Sur la marée des choses
Au réveil, on n’émerge pas du sommeil, on s’enfonce dans la vie. Le regard flotte sur la marée des choses. J’ai parfois l’impression d’être nulle part, ou pire, de ne pas être. Il y a des arbres, des nuages, des oiseaux, des bouts de vie qu’on attache avec des nœuds de larmes. Ce monde de sang, de douleur et de mort, il bouge à l’intérieur de moi. Il me fait crier, hurler, mordre les mots jusqu’au sens. Peu importe où je vais, je voyage dans mon âme. Je m’accroche aux mots pour ne pas me perdre pied. Je lutte contre la nuit avec des bouts de papier. J’avance comme un oiseau qui vole avec les plumes serrées pour ne pas avoir froid. Je guette partout les signes de vie. Les rives tendent l’oreille le long des eaux qui chantent. Les grives font pareil. Quand les arbres penchent leurs feuilles, c’est pour ouvrir la bouche. Ils boivent du soleil et de la chlorophylle. Les racines bandent leurs muscles sous la chair terreuse. Dans mon livre de bord, une plume d’ange me sert de signet. Je ne sais pas faire du montage, rembobiner ma vie dans un sens ou dans l’autre, faire les coupures adéquates. J’écris pêle-mêle, mélangeant l’encre avec le sang, confondant les idées et les muscles du corps, les gestes et les paroles, un semblant de silence et le murmure des choses, la batterie des oiseaux et les battements du cœur, le boitement des phrases et les ébats de l’âme.
Les hommes croient n’importe quoi pour se donner du sens. Ils croient même à l’argent. Je ne suis qu’un pèlerin sans Dieu en route vers lui-même. Très mauvais philosophe, j’ai remplacé la métaphysique par le style. Pelleteur de nuages, je joue avec les mots, un râteau, une page. Je mets des souvenirs dans les trous de mémoire, les petits pieds dans les grands pas, la musique dans les manches du vent. Je n’arrête pas de marcher dans ma tête. Je cours d’un lobe à l’autre, un sac de neurones sur l’épaule. Beaucoup de pas pour rien et quelques pas dehors. Je ne sais presque rien des mots qui semblent tout savoir. J’avance comme un fleuve qui se cherche une mer, un affluent perdu, une boussole égarée.
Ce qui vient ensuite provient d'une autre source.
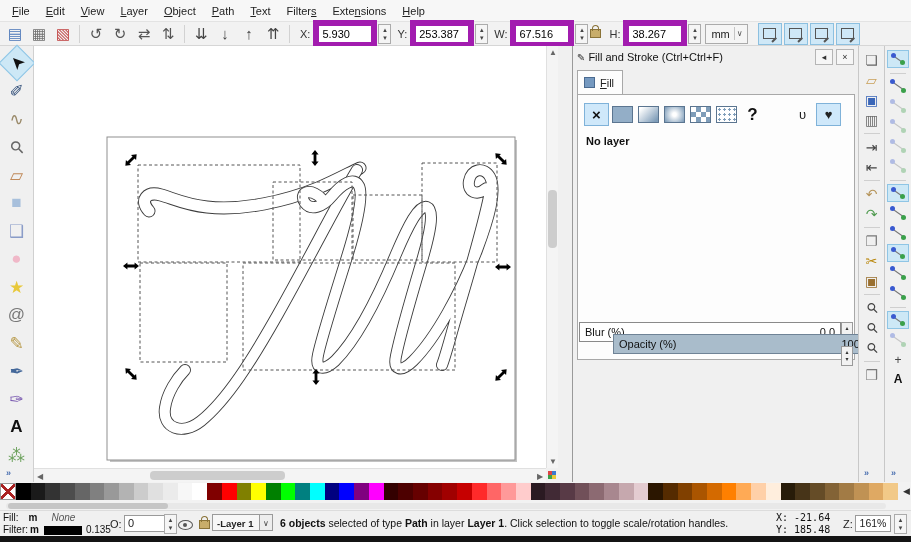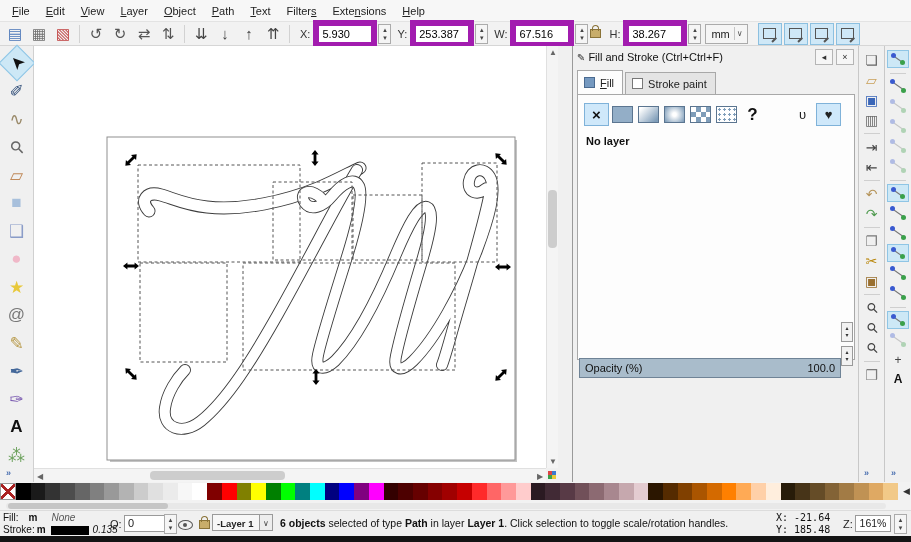--- a/index.html
+++ b/index.html
@@ -281,10 +281,6 @@
           <span class="ticon ticon-fill"></span>
           <span><u>F</u>ill</span>
         </div>
-        <div class="tab">
-          <span class="ticon ticon-sp"></span>
-          <span>Stroke paint</span>
-        </div>
       </div>
     <div id="tabpage">
       <div id="fillstyles">

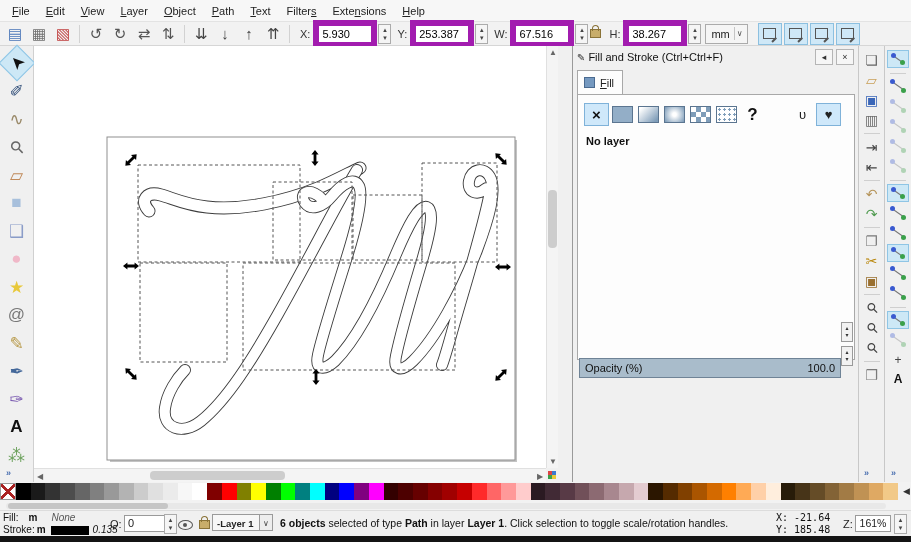--- a/index.html
+++ b/index.html
@@ -315,6 +315,10 @@
         </div>
       <div id="nopaint">No layer</div>
     </div>
+    <div class="slider" style="top:276px;">
+      <span>Blur (%)</span>
+      <span>0.0</span>
+    </div>
     <span class="sspin" style="left:268px;top:276px;">
         <span>▴</span>
         <span>▾</span>

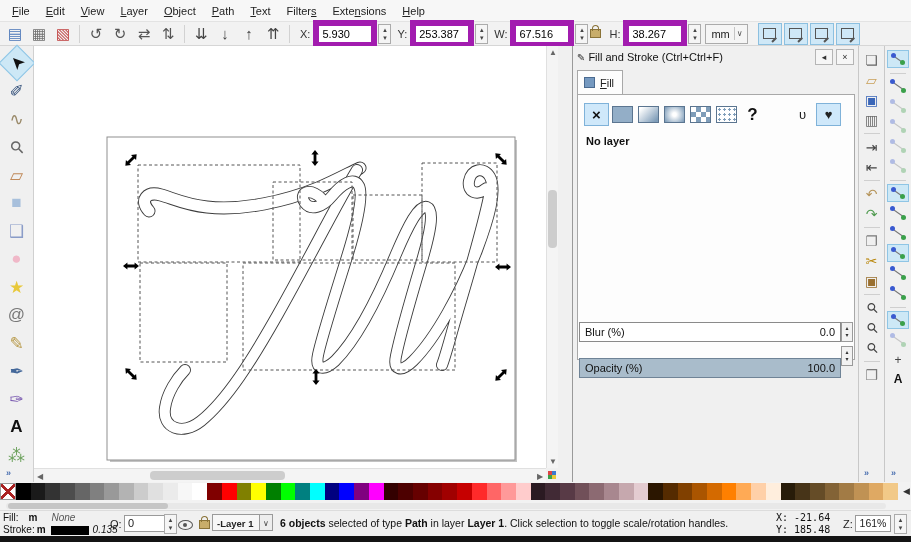--- a/index.html
+++ b/index.html
@@ -323,7 +323,7 @@
         <span>▴</span>
         <span>▾</span>
       </span>
-    <div class="slider filled" style="top:312px;">
+    <div class="slider filled" style="top:288px;margin-left:34px;">
       <span>Opacity (%)</span>
       <span>100.0</span>
     </div>

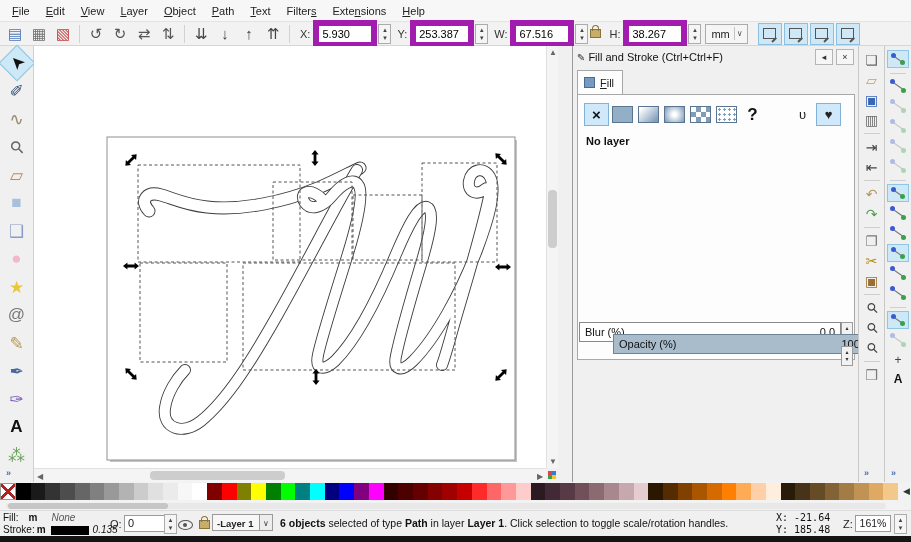--- a/index.html
+++ b/index.html
@@ -454,7 +454,7 @@
         <span class="fsnone">None</span>
       </div>
       <div class="fsrow">
-        <span>Stroke:</span>
+        <span>Filter:</span>
         <span class="fsm" style="margin-left:2px;">m</span>
         <span id="stk-sw"></span>
         <span id="stk-w">0.135</span>

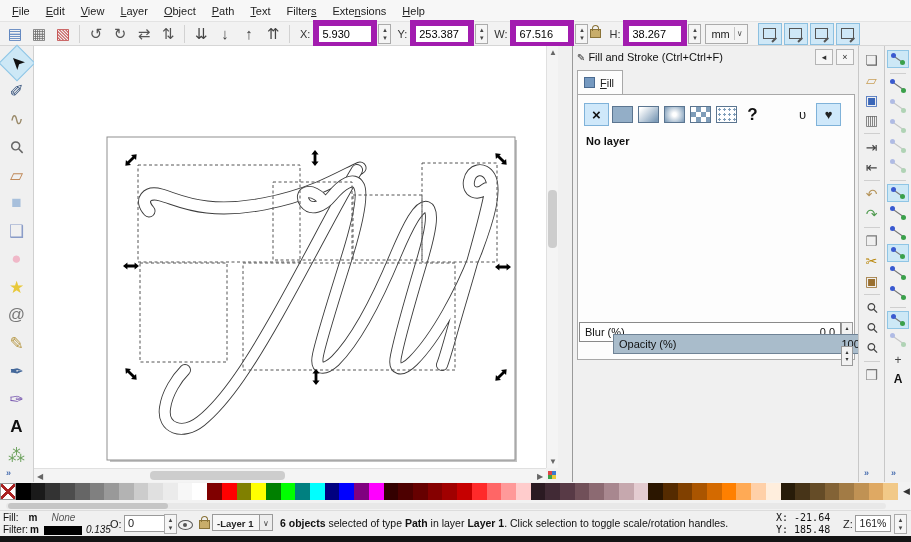--- a/index.html
+++ b/index.html
@@ -110,7 +110,7 @@
   .fsm{font-weight:bold;margin-left:10px;}
   .fsnone{font-style:italic;color:#555;margin-left:14px;}
   #stk-sw{width:38px;height:9px;background:#000;margin-left:5px;}
-  #stk-w{margin-left:4px;font-style:italic;}
+  #stk-w{margin-left:4px;}
   #o-lab{position:absolute;left:110px;top:7px;}
   #o-box{position:absolute;left:124px;top:4px;width:34px;height:15px;border:1px solid #9a9a9a;background:#fff;padding:0 3px;font-size:11px;line-height:15px;}
   #o-spin{position:absolute;left:163px;top:3px;}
Quand j’ouvre mon cahier, je recueille la pluie. Je collectionne les odeurs, les vies jetées par la fenêtre. Mes doigts courent partout. Ils ne sont pas assez nombreux pour retenir le vent. Poussant avec la fleur du temps, de multiples rhizomes m’envahissent la tête. Des radicelles prolifèrent au milieu des neurones. Chaque mot est une graine de vent, de soleil, de pluie. Chaque phrase devient fleur dans un jardin de papier. Le bec d’une plume en distille la sève.
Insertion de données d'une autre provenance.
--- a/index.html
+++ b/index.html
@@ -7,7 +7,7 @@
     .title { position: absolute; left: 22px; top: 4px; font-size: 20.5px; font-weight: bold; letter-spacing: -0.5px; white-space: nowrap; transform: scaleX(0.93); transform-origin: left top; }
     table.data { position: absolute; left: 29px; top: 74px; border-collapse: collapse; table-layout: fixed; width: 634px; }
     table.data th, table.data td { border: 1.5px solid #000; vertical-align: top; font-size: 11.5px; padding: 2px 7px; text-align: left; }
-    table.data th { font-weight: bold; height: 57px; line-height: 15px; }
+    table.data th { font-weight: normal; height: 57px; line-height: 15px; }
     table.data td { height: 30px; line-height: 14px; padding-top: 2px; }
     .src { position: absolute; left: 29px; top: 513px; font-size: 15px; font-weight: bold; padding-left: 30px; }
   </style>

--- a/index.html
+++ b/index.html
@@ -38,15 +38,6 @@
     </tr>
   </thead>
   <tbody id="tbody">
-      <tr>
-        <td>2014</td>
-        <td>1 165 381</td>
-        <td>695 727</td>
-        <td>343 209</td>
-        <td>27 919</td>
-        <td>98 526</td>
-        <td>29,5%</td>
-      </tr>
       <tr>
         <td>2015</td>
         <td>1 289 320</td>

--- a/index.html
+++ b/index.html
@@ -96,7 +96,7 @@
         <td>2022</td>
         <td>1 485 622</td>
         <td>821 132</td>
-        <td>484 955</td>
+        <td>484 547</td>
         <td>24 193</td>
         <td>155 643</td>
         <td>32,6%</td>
La main avant de devenir un geste est beaucoup plus qu’un état d’esprit. Qu’en est-il d’une fleur avant d’être le fruit ? Étrangement, le regard des bêtes est plus riche que le regard des hommes. Chez ces derniers, il arrive trop souvent que la chair contredise la vérité de l’os. J’ai trop longtemps partagé l’alcool et la peur de mourir. Que m’en reste-t-il aujourd’hui ? Quelques mots rescapés du naufrage, ma soif d’autre chose, une grande faim d’aimer et ma caboche pleine de nœuds. Notre vie entière se fonde sur des imprécisions et nous mourons sans savoir pourquoi. À quoi servent les journées ? Notre vie n’est pas que dans les heures. Elle est surtout ailleurs, un peu à gauche, un peu à droite, à la fois gauche et maladroite, très certainement plus loin. J’y cours avec des mots qui ne savent pas s’y rendre mais espèrent malgré tout. Je cherche l’homme dans l’homme, la blessure sous le pansement, le sang sous les images, le vent qui pousse dans le bon sens, la chair sous les mots. Tant de journées pleines d’eau font des trous dans la terre. Des années pleines de boue succèdent à la sécheresse. La mort fait partie intégrante de la vie. J’ai pris le bord du bois à la mort de ma femme. J’en suis sorti à celle de mon loup. Aujourd’hui, j’ai une blonde si loin qu’il faut des doigts au bout des phrases et des caresses à l’âme pour pouvoir se toucher. Ça rend l’amour plus fort et l’étreinte plus vaste. La plupart s’en moquent, croyant le bonheur dans les choses, le savoir dans l’avoir et la réalité dans la normalité. Il faut voir plus loin que le bout du voyage et faire de chaque pas une route infinie.